JAVASCRIPT
Configure Essential Security HTTP Headers with Helmet.js
Enhance your Express.js application's security by configuring critical HTTP headers like CSP, HSTS, and X-Frame-Options using the Helmet.js middleware.
const express = require('express');
const helmet = require('helmet');
const app = express();
const port = 3000;
// Use Helmet to set a variety of security-related HTTP headers
app.use(helmet());
// You can customize individual Helmet middlewares if needed
app.use(helmet.contentSecurityPolicy({
directives: {
defaultSrc: ["'self'"],
scriptSrc: ["'self'", "'unsafe-inline'", "https://cdn.example.com"], // Be careful with 'unsafe-inline'
styleSrc: ["'self'", "https://fonts.googleapis.com"],
imgSrc: ["'self'", "data:", "https://images.example.com"],
// Further directives can be added
},
}));
app.use(helmet.frameguard({ action: 'deny' })); // Prevents clickjacking
app.use(helmet.hsts({
maxAge: 31536000, // 1 year in seconds
includeSubDomains: true,
preload: true
}));
app.use(helmet.noSniff()); // Prevents browsers from MIME-sniffing a response away from the declared content-type
app.use(helmet.xssFilter()); // Adds the X-XSS-Protection header
app.get('/', (req, res) => {
res.send('<h1>Secure Express App</h1><p>Check your browser\'s developer tools for security headers!</p>');
});
app.listen(port, () => {
console.log(`Server running at http://localhost:${port}`);
console.log('Inspect HTTP headers for security configurations.');
});
How it works: Setting robust HTTP security headers is crucial for mitigating various web vulnerabilities.
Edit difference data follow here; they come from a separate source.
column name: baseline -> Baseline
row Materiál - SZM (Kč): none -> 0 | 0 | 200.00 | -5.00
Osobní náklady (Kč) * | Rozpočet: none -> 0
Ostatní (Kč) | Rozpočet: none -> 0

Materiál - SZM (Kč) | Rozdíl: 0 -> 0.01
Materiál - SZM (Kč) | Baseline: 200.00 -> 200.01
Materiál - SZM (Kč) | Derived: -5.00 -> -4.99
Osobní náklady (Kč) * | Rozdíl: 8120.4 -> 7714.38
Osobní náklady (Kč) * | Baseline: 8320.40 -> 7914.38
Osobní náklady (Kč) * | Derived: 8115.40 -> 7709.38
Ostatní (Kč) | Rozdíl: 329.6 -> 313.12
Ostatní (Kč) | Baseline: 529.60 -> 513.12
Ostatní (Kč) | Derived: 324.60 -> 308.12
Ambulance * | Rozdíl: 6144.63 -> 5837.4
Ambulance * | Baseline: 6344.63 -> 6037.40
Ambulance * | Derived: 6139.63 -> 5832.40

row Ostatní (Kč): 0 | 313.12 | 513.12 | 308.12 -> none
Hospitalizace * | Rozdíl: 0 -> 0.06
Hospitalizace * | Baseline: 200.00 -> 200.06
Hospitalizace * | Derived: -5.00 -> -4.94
This snippet uses `Helmet.js`, a collection of middleware for Express.js, to automatically configure essential headers. It includes Content Security Policy (CSP) to prevent XSS and data injection, HSTS to enforce HTTPS, X-Frame-Options to prevent clickjacking, and others that prevent MIME-sniffing and cross-site scripting, significantly hardening your application against common attacks.